À Prague, un auteur français de livres pour enfants et de BD sur les traces du « Don Quichotte de la Šumava »
« Derrière les paupières » est le titre d’un petit livre pour enfants écrit et autoédité par Guillaume Tenaud, professeur de français et conteur d’histoires installé en République tchèque depuis quelques années. Un ouvrage au concept original puisque les lecteurs-bricoleurs doivent d’abord découper et assembler les pages avant de pouvoir les lire. Traduit en tchèque (« Pod víčky »), le livre a été présenté au public, le week-end dernier à Prague, dans le cadre du festival Knihex. Rencontre à cette occasion avec son auteur qui envisage également de se lancer prochainement dans l’écriture (en tchèque !) d’une bande dessinée sur le « dernier chevalier tchèque », aussi surnommé « Le Don Quichotte de la Šumava ».

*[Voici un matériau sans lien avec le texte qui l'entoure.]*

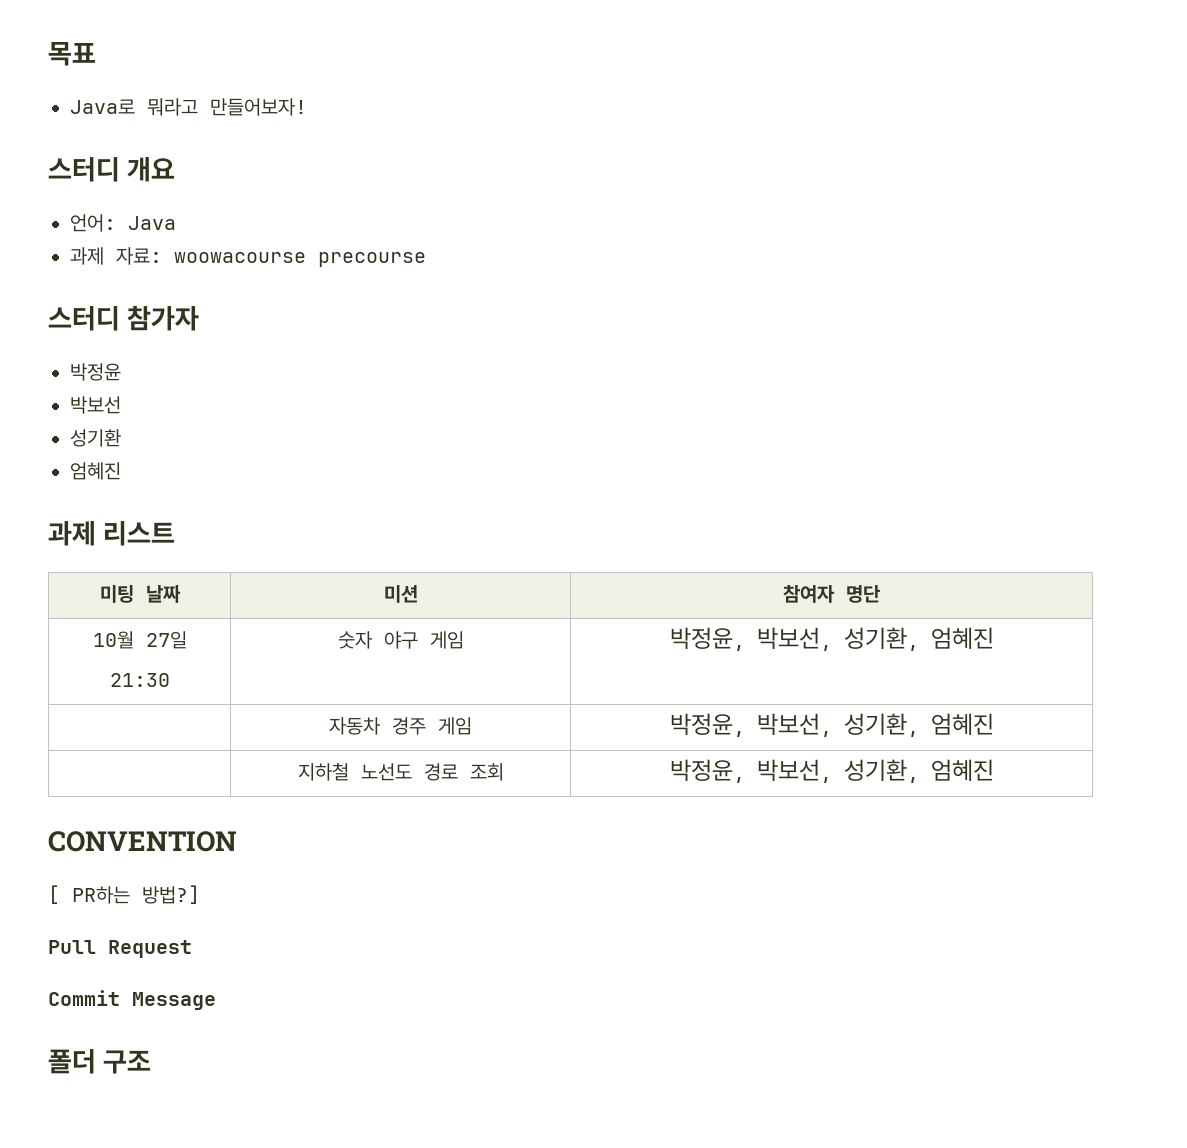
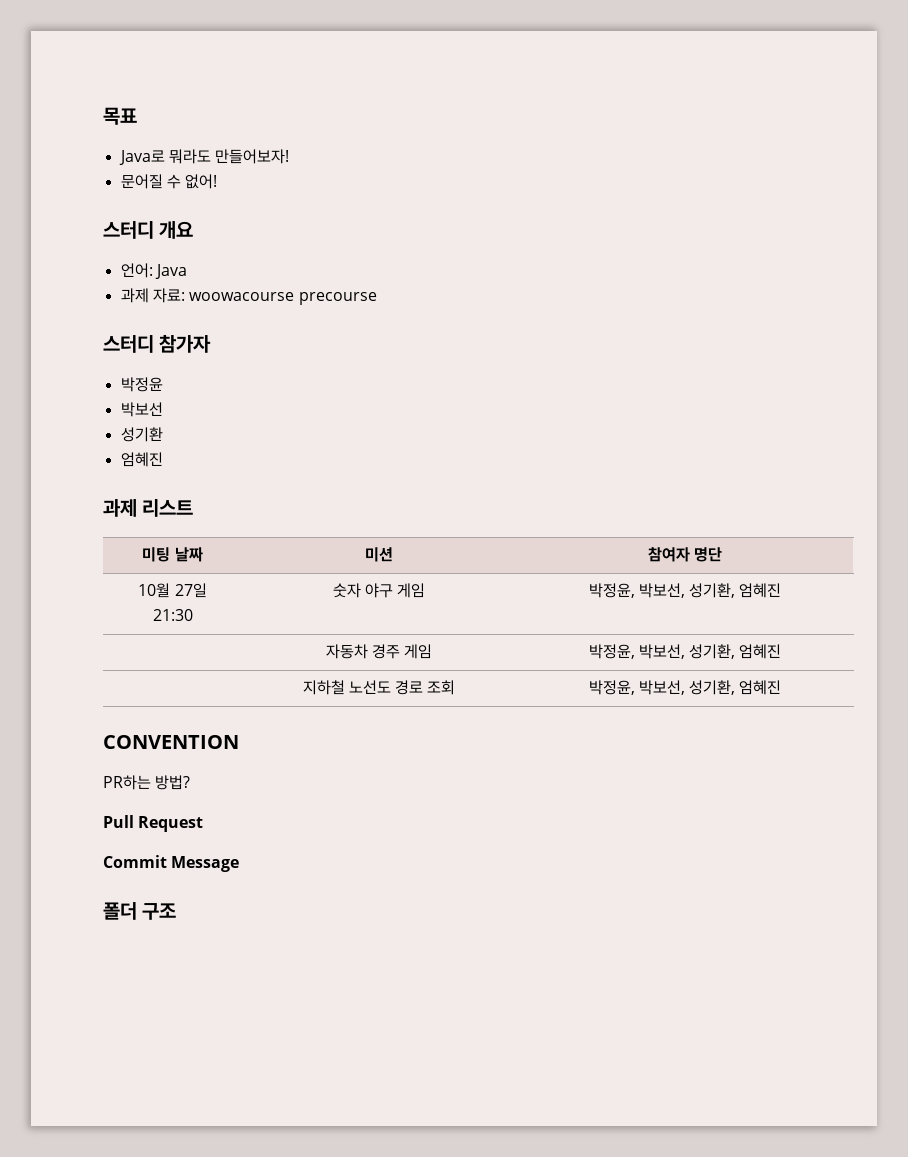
[147,98,198,116] 뭐라고 -> [168,149,211,164] 뭐라도
(307, 107) none -> [120,174,218,189] // 문어질 수 없어!
[48,885,200,904] [ PR하는 방법?] -> [103,775,191,790] PR하는 방법?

Guillaume, nous nous étions rencontrés il y a quelques années, à l’occasion de la publication de votre première bande-dessinée intitulée « La Clé de Sid’ ». Cette fois, vous publiez un autre ouvrage qui s’intitule « Derrière les paupières ». De quoi s’agit-il ?
« C’est un livre dessiné pour les enfants, à partir de quatre ans, dont j’avais l’idée depuis quelques années. Je me suis toujours demandé si on pouvait raconter les histoires autrement en 2023 et j’ai donc développé ce projet de livre dépliable. Il s'agit d’une feuille de papier de format A1 que les enfants doivent d'abord déplier, puis découper eux-mêmes les doubles-pages avant de les assembler avec une ficelle ou un élastique. »
« Ce livre raconte l’histoire d’un petit garçon prénommé Louis en français, et Kuba en tchèque. Quand il s’ennuie, il ferme les yeux et pense à tout ce qu’il peut faire grâce à son imagination. Il peut voyager dans le monde entier, remonter le temps, incarner les personnages de ses livres préférés. Le but était de créer un ouvrage qui permette aux parents de passer un moment privilégié avec leurs enfants, que ce ne soit pas seulement un livre à lire mais aussi à construire. »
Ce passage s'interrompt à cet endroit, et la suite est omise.